======== Supplied material

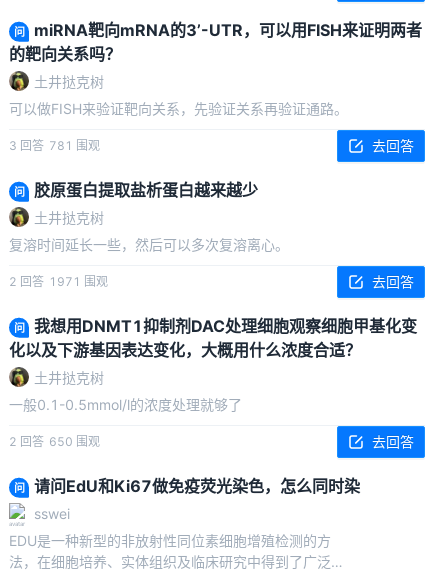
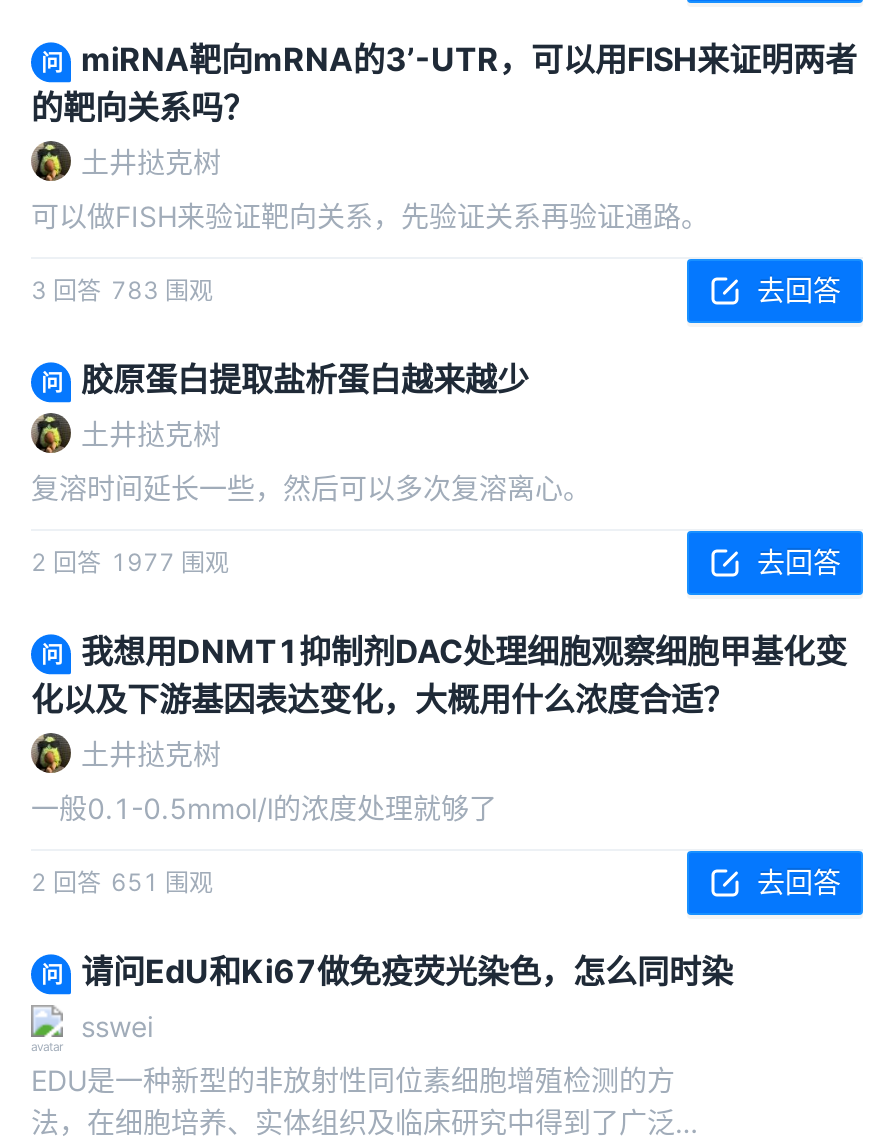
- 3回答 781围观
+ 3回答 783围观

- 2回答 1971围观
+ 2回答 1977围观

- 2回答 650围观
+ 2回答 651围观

================
======== Supplied material

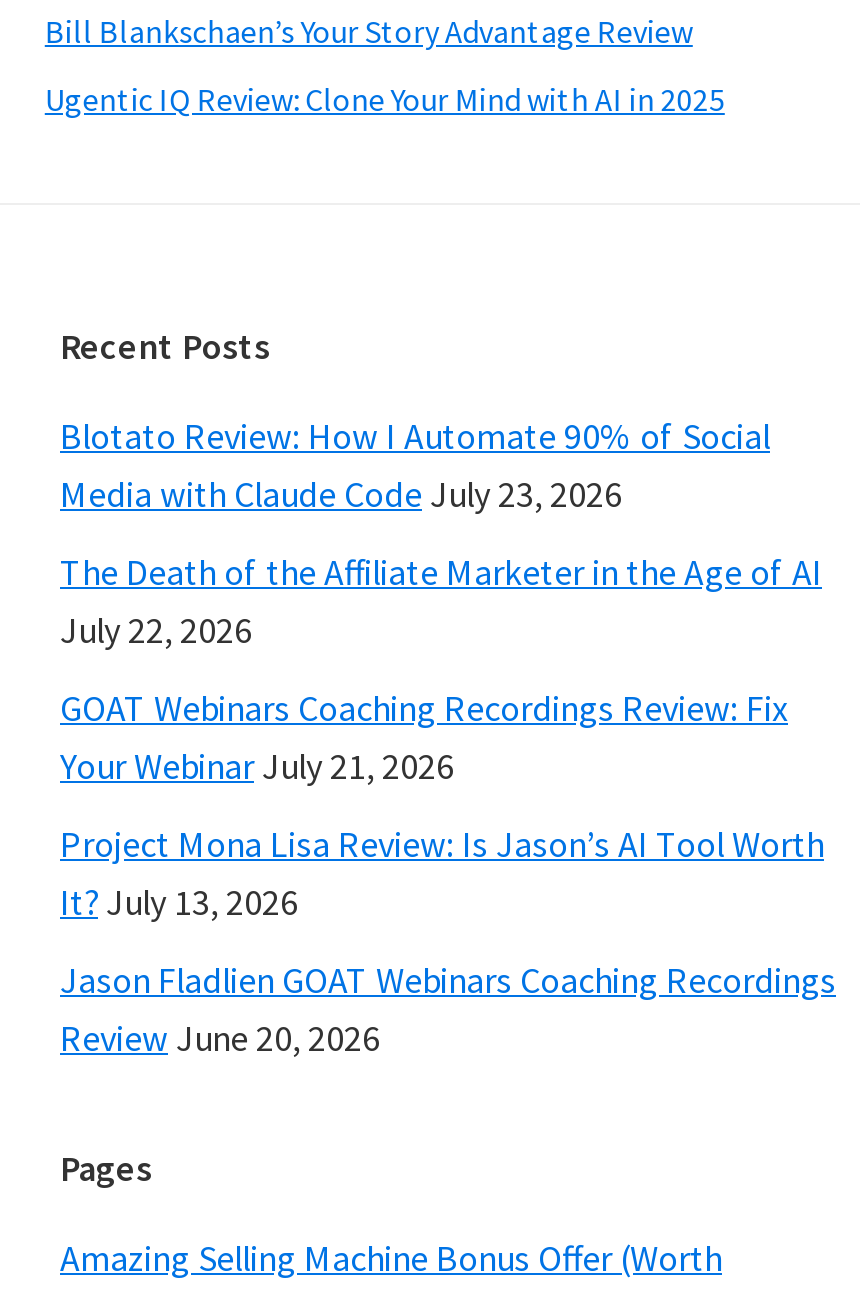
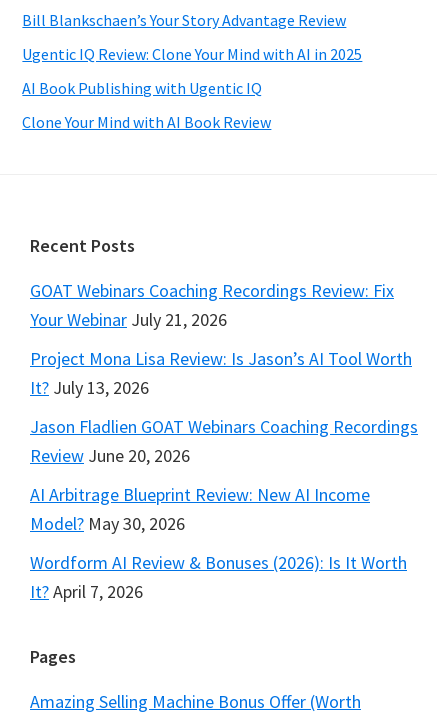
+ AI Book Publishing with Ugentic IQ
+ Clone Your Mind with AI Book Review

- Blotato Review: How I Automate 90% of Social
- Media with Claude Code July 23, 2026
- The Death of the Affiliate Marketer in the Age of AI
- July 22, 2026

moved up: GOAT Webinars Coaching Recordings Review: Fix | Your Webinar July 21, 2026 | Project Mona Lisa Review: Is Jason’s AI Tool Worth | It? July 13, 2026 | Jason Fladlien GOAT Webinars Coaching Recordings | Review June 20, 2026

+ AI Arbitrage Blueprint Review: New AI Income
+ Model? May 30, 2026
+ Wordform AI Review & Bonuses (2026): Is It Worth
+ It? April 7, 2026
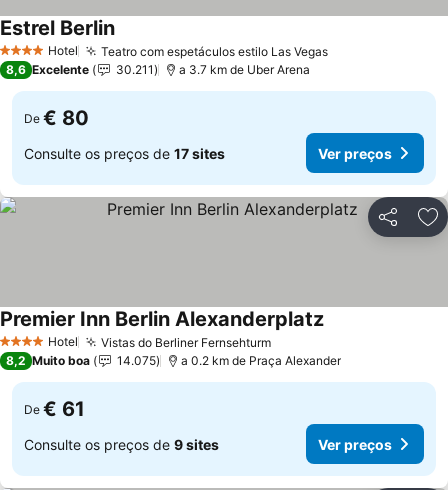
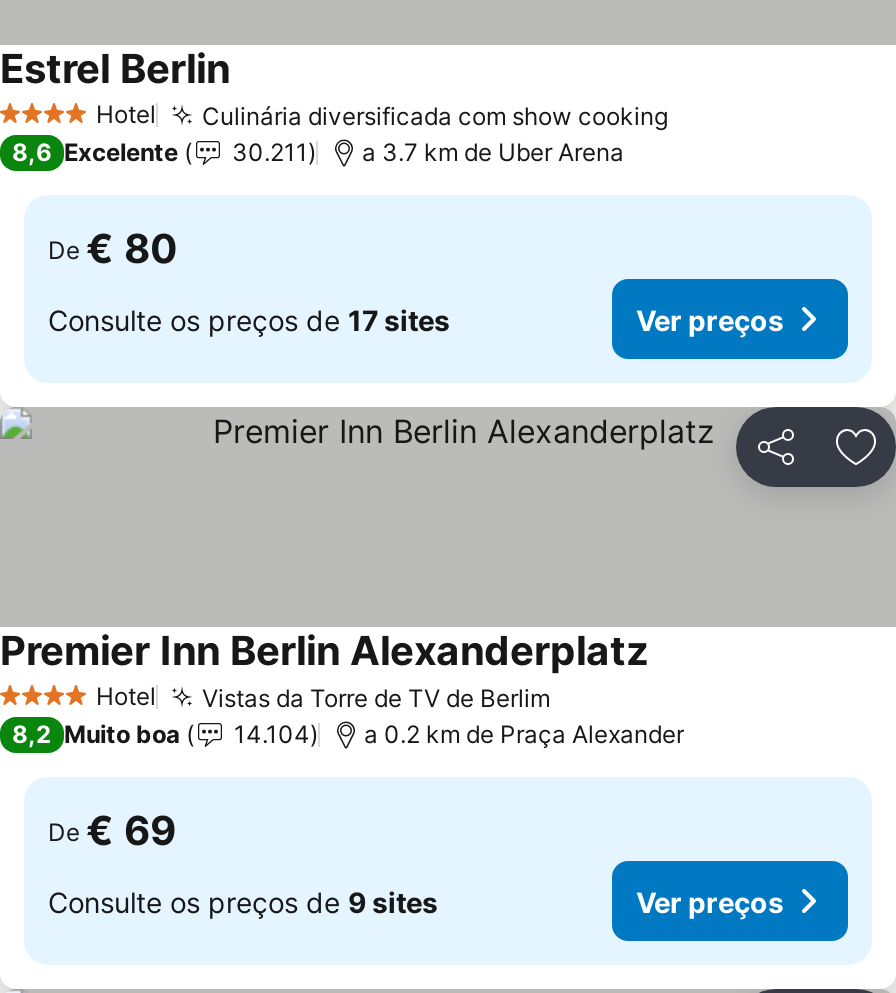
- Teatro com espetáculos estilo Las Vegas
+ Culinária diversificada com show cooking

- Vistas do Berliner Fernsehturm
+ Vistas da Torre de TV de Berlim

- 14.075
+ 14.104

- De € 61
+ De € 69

================

Wherever the line holding "- The Death" falls in the entries above, copy exactly from it through the line holding "May 30, 2026", inclusive, and add nothing.

- The Death of the Affiliate Marketer in the Age of AI
- July 22, 2026

moved up: GOAT Webinars Coaching Recordings Review: Fix | Your Webinar July 21, 2026 | Project Mona Lisa Review: Is Jason’s AI Tool Worth | It? July 13, 2026 | Jason Fladlien GOAT Webinars Coaching Recordings | Review June 20, 2026

+ AI Arbitrage Blueprint Review: New AI Income
+ Model? May 30, 2026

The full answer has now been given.